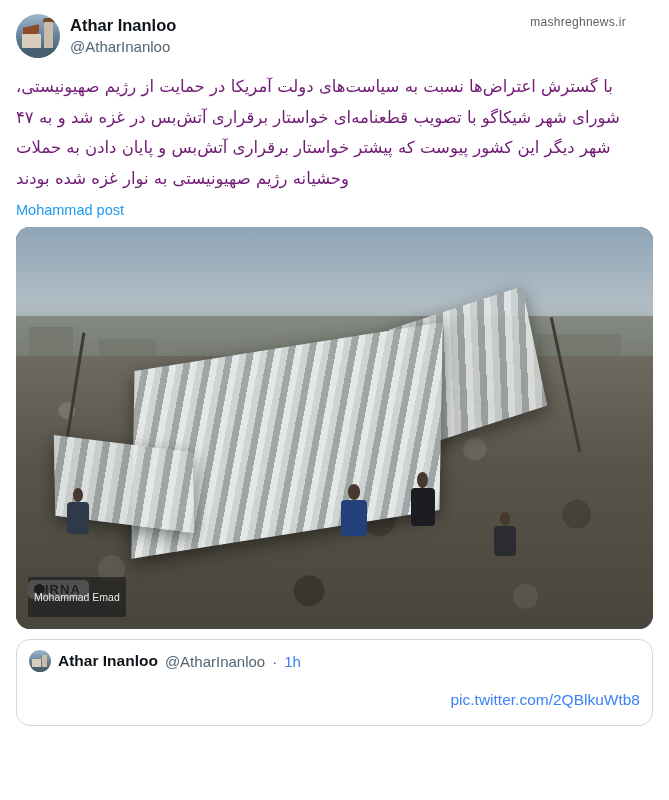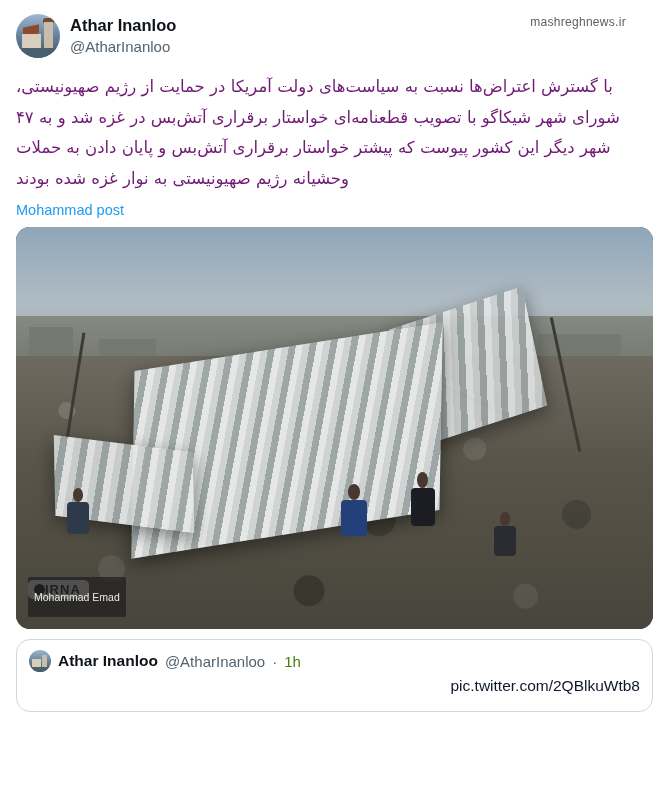--- a/index.html
+++ b/index.html
@@ -244,7 +244,7 @@
   .q-name { font-size: 15.5px; font-weight: bold; color: #0f1419; }
   .q-handle { font-size: 15px; color: #536471; }
   .q-dot { font-size: 15px; color: #536471; }
-  .q-time { font-size: 15px; color: #4d7c0f; }
+  .q-time { font-size: 15px; color: #3b82f6; }
   .q-text {
     direction: rtl;
     text-align: right;

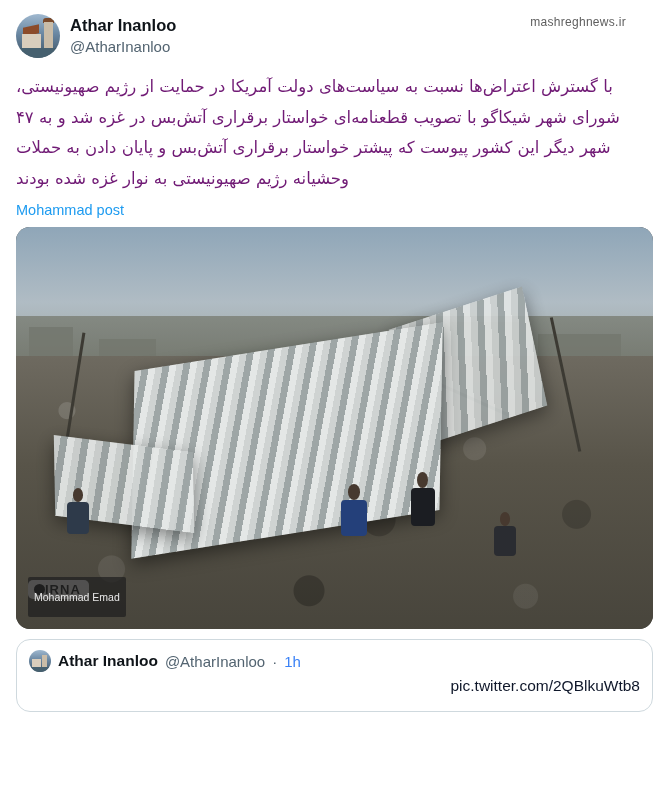--- a/index.html
+++ b/index.html
@@ -258,9 +258,9 @@
     direction: ltr;
     text-align: right;
     font-size: 15.5px;
-    color: #0f172a;
+    color: #3b82f6;
     line-height: 1.6;
-    margin-top: 2px;
+    margin-top: 16px;
   }
 </style>
 </head>

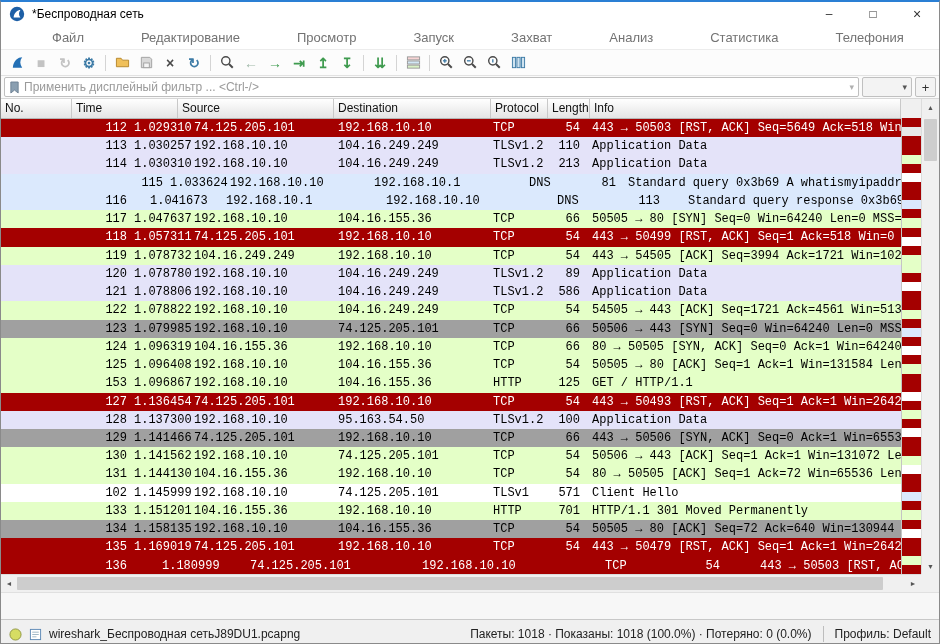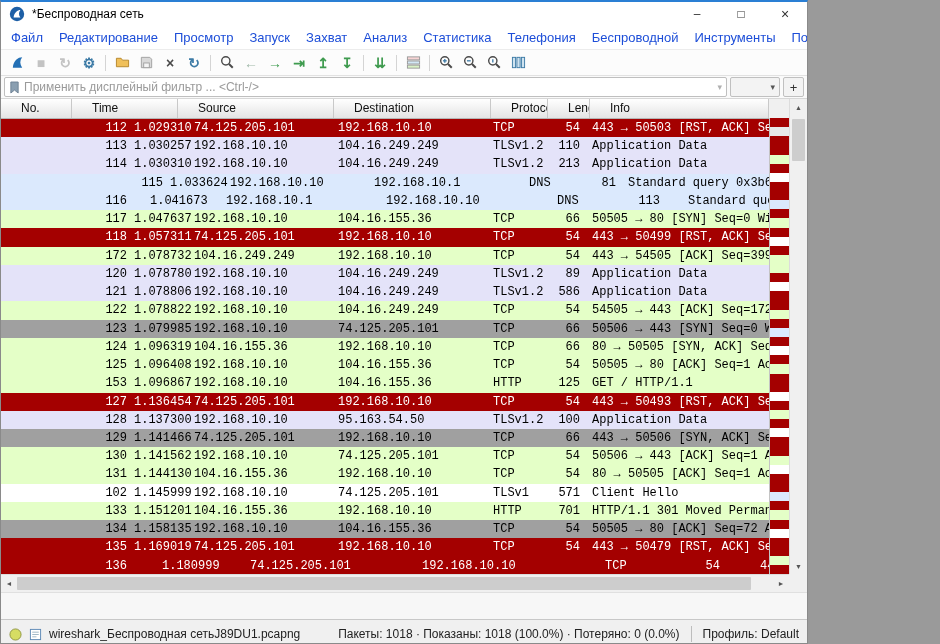--- a/index.html
+++ b/index.html
@@ -4,7 +4,7 @@
 <style>
   html,body{margin:0;padding:0;background:#9a9a9a;}
   .window{
-    position:relative;width:808px;height:644px;box-sizing:border-box;
+    position:relative;width:940px;height:644px;box-sizing:border-box;
     border:1px solid #8a8a8a;border-top:2px solid #2a7fd4;
     background:#ffffff;font-family:"Liberation Sans","DejaVu Sans",sans-serif;
     overflow:hidden;

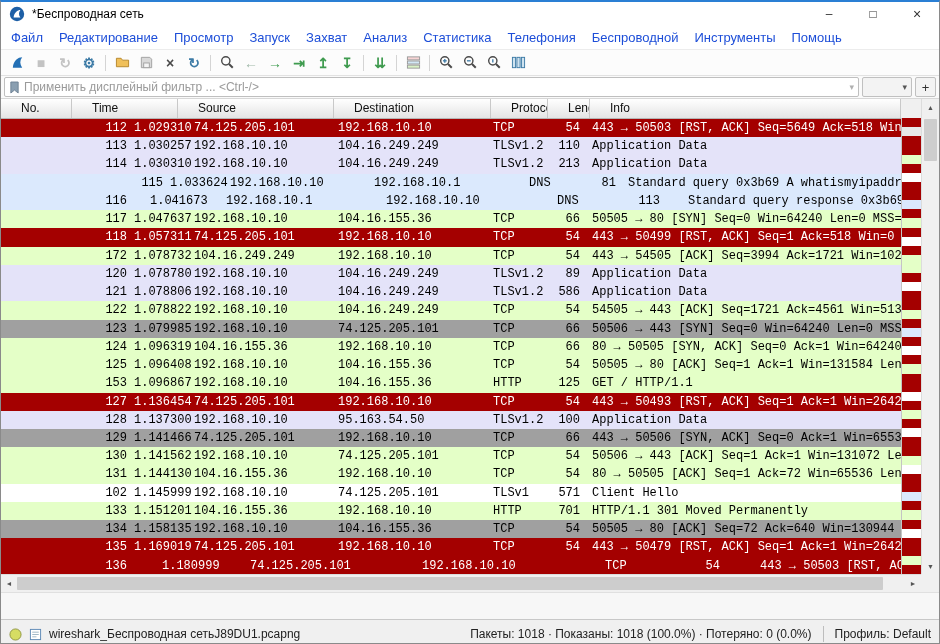--- a/index.html
+++ b/index.html
@@ -18,7 +18,7 @@
     font-size:12px;color:#333;cursor:default;}
   
   .menubar{height:24px;display:flex;align-items:center;background:#fff;padding-left:2px;border-bottom:1px solid #ececec;}
-  .menu-item{font-size:13px;color:#1d4ed8;padding:3px 8px;white-space:nowrap;}
+  .menu-item{font-size:13px;color:#737373;padding:3px 8px;white-space:nowrap;margin-left:41px;}
   
   .toolbar{height:25px;display:flex;align-items:center;background:#fcfcfc;border-bottom:1px solid #e2e2e2;padding-left:4px;}
   .tbtn{width:24px;height:22px;border:none;background:transparent;display:flex;align-items:center;justify-content:center;padding:0;margin:0;}

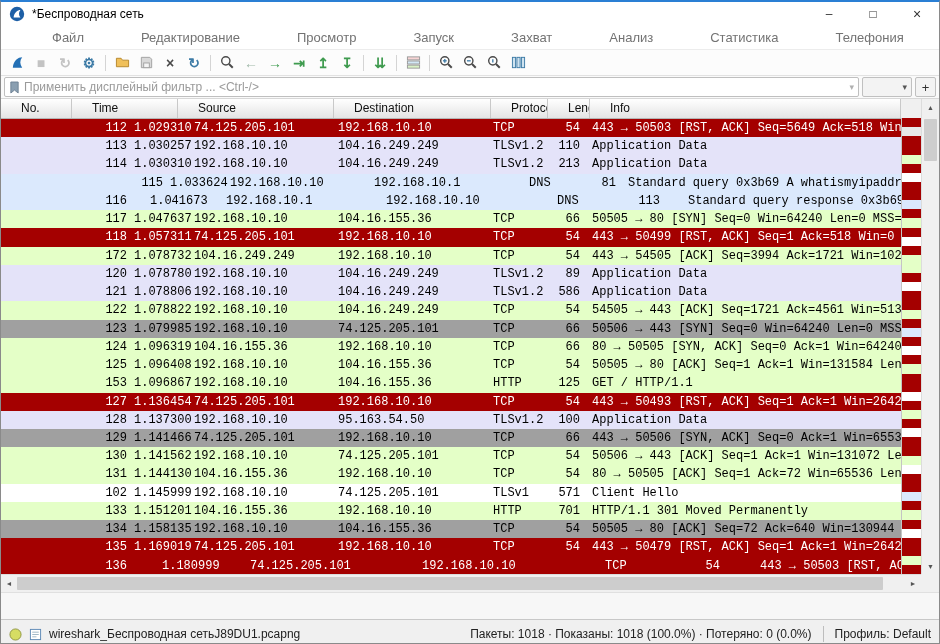--- a/index.html
+++ b/index.html
@@ -40,7 +40,7 @@
     grid-template-columns:71px 106px 156px 157px 57px 42px 1fr;
     background:linear-gradient(#ffffff,#e4e4e4);border-bottom:1px solid #b5b5b5;
   }
-  .hcell{font-size:12px;color:#111;line-height:18px;padding-left:20px;border-right:1px solid #c9c9c9;overflow:hidden;white-space:nowrap;}
+  .hcell{font-size:12px;color:#111;line-height:18px;padding-left:4px;border-right:1px solid #c9c9c9;overflow:hidden;white-space:nowrap;}
   .lbody{height:456px;margin-right:38px;background:#fff;overflow:hidden;
     font-family:"Liberation Mono","DejaVu Sans Mono",monospace;font-size:12px;}
   .prow{display:grid;grid-template-columns:130px 61px 142px 155px 57px 40px 1fr;height:18.24px;line-height:18.3px;overflow:hidden;}

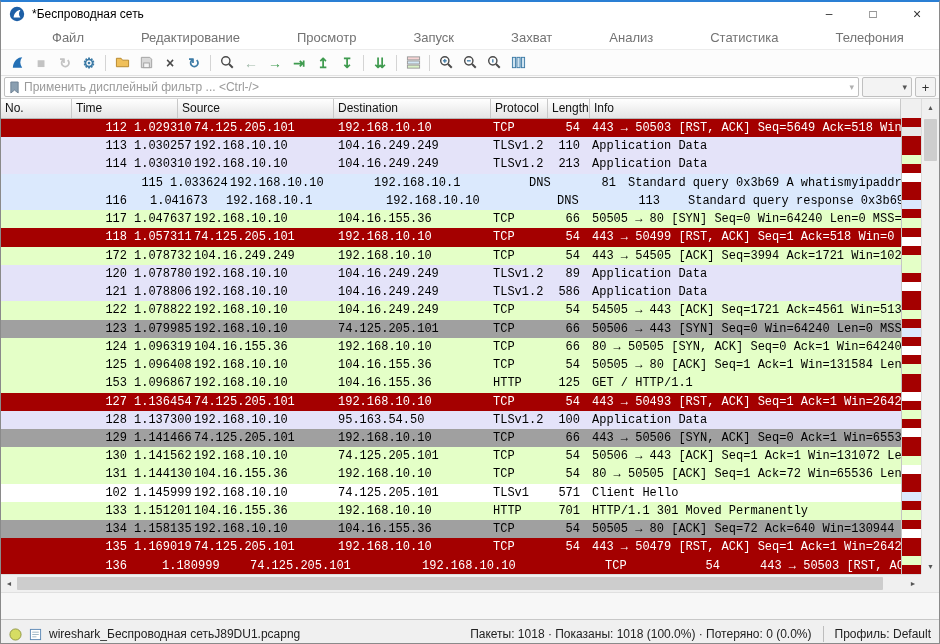--- a/index.html
+++ b/index.html
@@ -314,7 +314,7 @@
           <div class="pcell p-info">443 → 50499 [RST, ACK] Seq=1 Ack=518 Win=0 Len=0</div>
         </div>
         <div class="prow" style="background: rgb(228, 255, 199); color: rgb(0, 0, 0);">
-          <div class="pcell p-no">172</div>
+          <div class="pcell p-no">119</div>
           <div class="pcell p-time">1.078732</div>
           <div class="pcell p-src">104.16.249.249</div>
           <div class="pcell p-dst">192.168.10.10</div>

· · · ·

▶ [Assignment]:
When you transcribe the lines above, keep every word exact but leave the pictures behind.

▶ [Result]:
--- a/index.html
+++ b/index.html
@@ -244,7 +244,7 @@
   .q-name { font-size: 15.5px; font-weight: bold; color: #0f1419; }
   .q-handle { font-size: 15px; color: #536471; }
   .q-dot { font-size: 15px; color: #536471; }
-  .q-time { font-size: 15px; color: #4d7c0f; }
+  .q-time { font-size: 15px; color: #3b82f6; }
   .q-text {
     direction: rtl;
     text-align: right;

--- a/index.html
+++ b/index.html
@@ -258,9 +258,9 @@
     direction: ltr;
     text-align: right;
     font-size: 15.5px;
-    color: #0f172a;
+    color: #3b82f6;
     line-height: 1.6;
-    margin-top: 2px;
+    margin-top: 16px;
   }
 </style>
 </head>

--- a/index.html
+++ b/index.html
@@ -4,7 +4,7 @@
 <style>
   html,body{margin:0;padding:0;background:#9a9a9a;}
   .window{
-    position:relative;width:808px;height:644px;box-sizing:border-box;
+    position:relative;width:940px;height:644px;box-sizing:border-box;
     border:1px solid #8a8a8a;border-top:2px solid #2a7fd4;
     background:#ffffff;font-family:"Liberation Sans","DejaVu Sans",sans-serif;
     overflow:hidden;

--- a/index.html
+++ b/index.html
@@ -18,7 +18,7 @@
     font-size:12px;color:#333;cursor:default;}
   
   .menubar{height:24px;display:flex;align-items:center;background:#fff;padding-left:2px;border-bottom:1px solid #ececec;}
-  .menu-item{font-size:13px;color:#1d4ed8;padding:3px 8px;white-space:nowrap;}
+  .menu-item{font-size:13px;color:#737373;padding:3px 8px;white-space:nowrap;margin-left:41px;}
   
   .toolbar{height:25px;display:flex;align-items:center;background:#fcfcfc;border-bottom:1px solid #e2e2e2;padding-left:4px;}
   .tbtn{width:24px;height:22px;border:none;background:transparent;display:flex;align-items:center;justify-content:center;padding:0;margin:0;}

--- a/index.html
+++ b/index.html
@@ -40,7 +40,7 @@
     grid-template-columns:71px 106px 156px 157px 57px 42px 1fr;
     background:linear-gradient(#ffffff,#e4e4e4);border-bottom:1px solid #b5b5b5;
   }
-  .hcell{font-size:12px;color:#111;line-height:18px;padding-left:20px;border-right:1px solid #c9c9c9;overflow:hidden;white-space:nowrap;}
+  .hcell{font-size:12px;color:#111;line-height:18px;padding-left:4px;border-right:1px solid #c9c9c9;overflow:hidden;white-space:nowrap;}
   .lbody{height:456px;margin-right:38px;background:#fff;overflow:hidden;
     font-family:"Liberation Mono","DejaVu Sans Mono",monospace;font-size:12px;}
   .prow{display:grid;grid-template-columns:130px 61px 142px 155px 57px 40px 1fr;height:18.24px;line-height:18.3px;overflow:hidden;}

--- a/index.html
+++ b/index.html
@@ -314,7 +314,7 @@
           <div class="pcell p-info">443 → 50499 [RST, ACK] Seq=1 Ack=518 Win=0 Len=0</div>
         </div>
         <div class="prow" style="background: rgb(228, 255, 199); color: rgb(0, 0, 0);">
-          <div class="pcell p-no">172</div>
+          <div class="pcell p-no">119</div>
           <div class="pcell p-time">1.078732</div>
           <div class="pcell p-src">104.16.249.249</div>
           <div class="pcell p-dst">192.168.10.10</div>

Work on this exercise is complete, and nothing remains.